*ASSIGNMENT*.
A faithful copy is required: retype the records from their first line through the line with "Avg | source_acc: 89.35 -> 89.17", and omit the pictures.

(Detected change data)

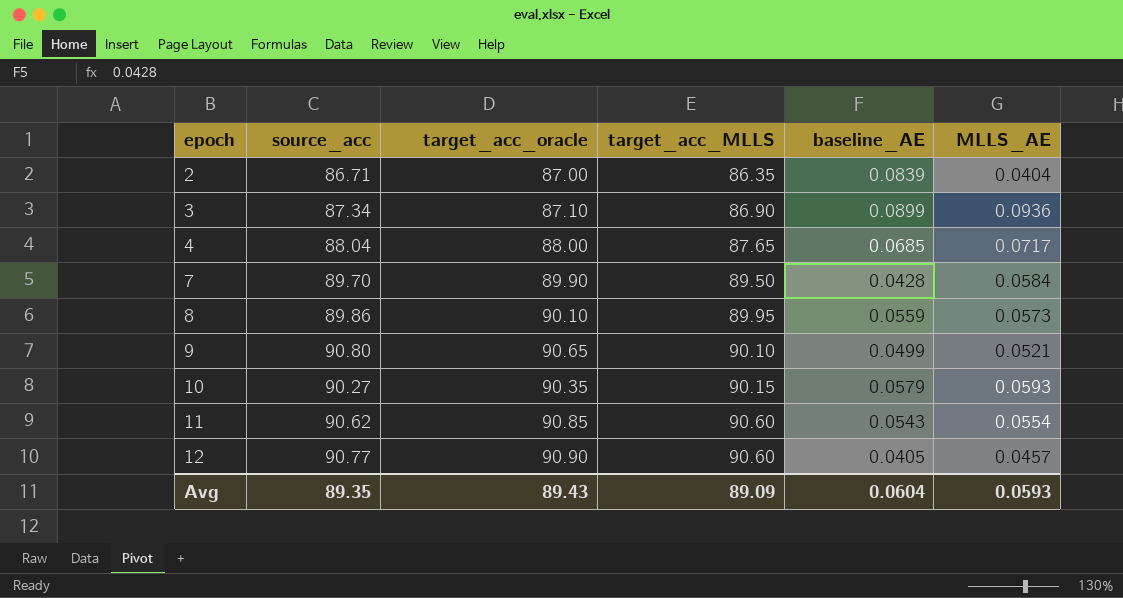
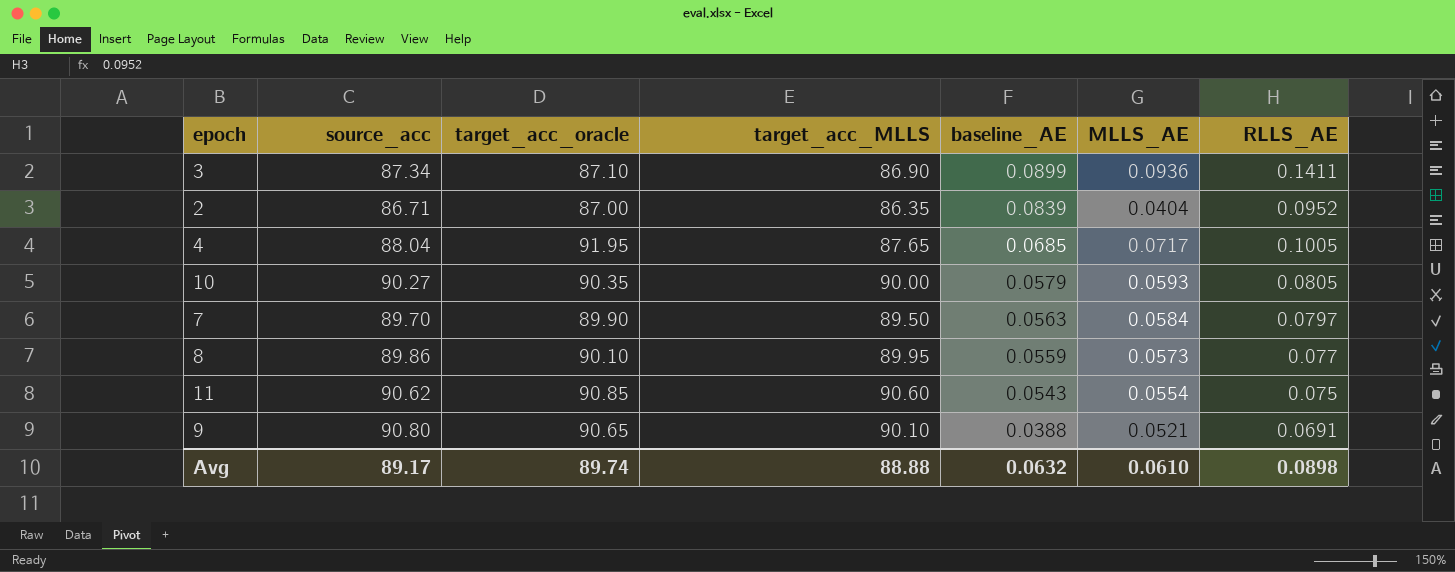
row order: epoch ascending -> baseline_AE descending
column RLLS_AE | position: none -> 7
row 12: 90.77 | 90.90 | 90.60 | 0.0405 | 0.0457 -> none
4 | target_acc_oracle: 88.00 -> 91.95
10 | target_acc_MLLS: 90.15 -> 90.00
7 | baseline_AE: 0.0428 -> 0.0563
9 | baseline_AE: 0.0499 -> 0.0388
Avg | source_acc: 89.35 -> 89.17
Avg | target_acc_oracle: 89.43 -> 89.74
Avg | target_acc_MLLS: 89.09 -> 88.88
Avg | baseline_AE: 0.0604 -> 0.0632
Avg | MLLS_AE: 0.0593 -> 0.0610

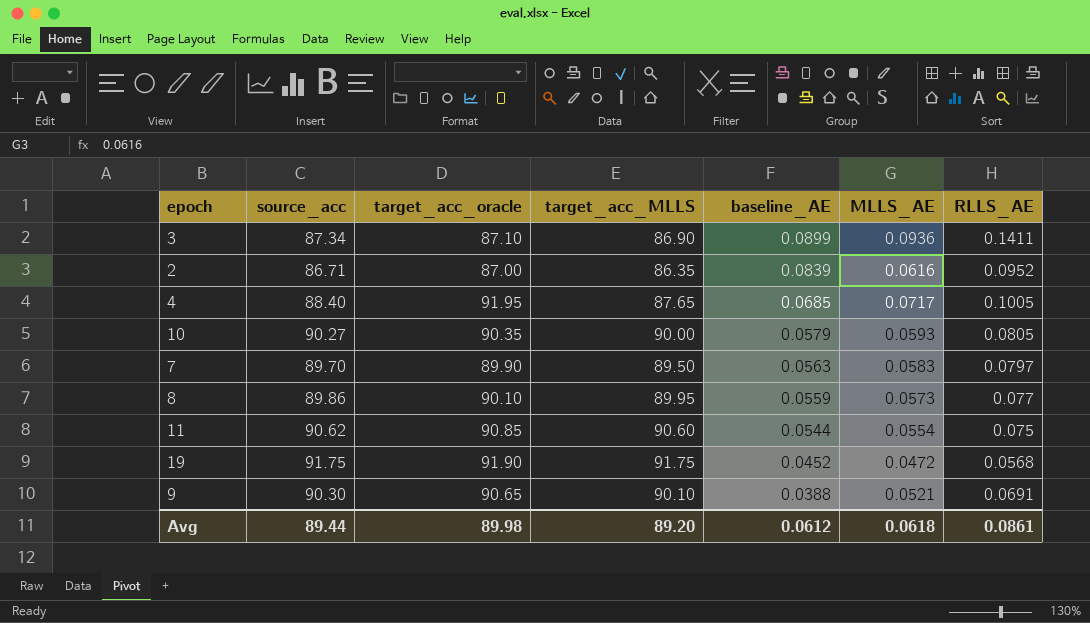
2 | MLLS_AE: 0.0404 -> 0.0616
4 | source_acc: 88.04 -> 88.40
7 | MLLS_AE: 0.0584 -> 0.0583
11 | baseline_AE: 0.0543 -> 0.0544
row 19: none -> 91.75 | 91.90 | 91.75 | 0.0452 | 0.0472 | 0.0568
9 | source_acc: 90.80 -> 90.30
Avg | source_acc: 89.17 -> 89.44
Avg | target_acc_oracle: 89.74 -> 89.98
Avg | target_acc_MLLS: 88.88 -> 89.20
Avg | baseline_AE: 0.0632 -> 0.0612
Avg | MLLS_AE: 0.0610 -> 0.0618
Avg | RLLS_AE: 0.0898 -> 0.0861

*ANSWER TO THIS PROBLEM*.
row order: epoch ascending -> baseline_AE descending
column RLLS_AE | position: none -> 7
row 12: 90.77 | 90.90 | 90.60 | 0.0405 | 0.0457 -> none
4 | target_acc_oracle: 88.00 -> 91.95
10 | target_acc_MLLS: 90.15 -> 90.00
7 | baseline_AE: 0.0428 -> 0.0563
9 | baseline_AE: 0.0499 -> 0.0388
Avg | source_acc: 89.35 -> 89.17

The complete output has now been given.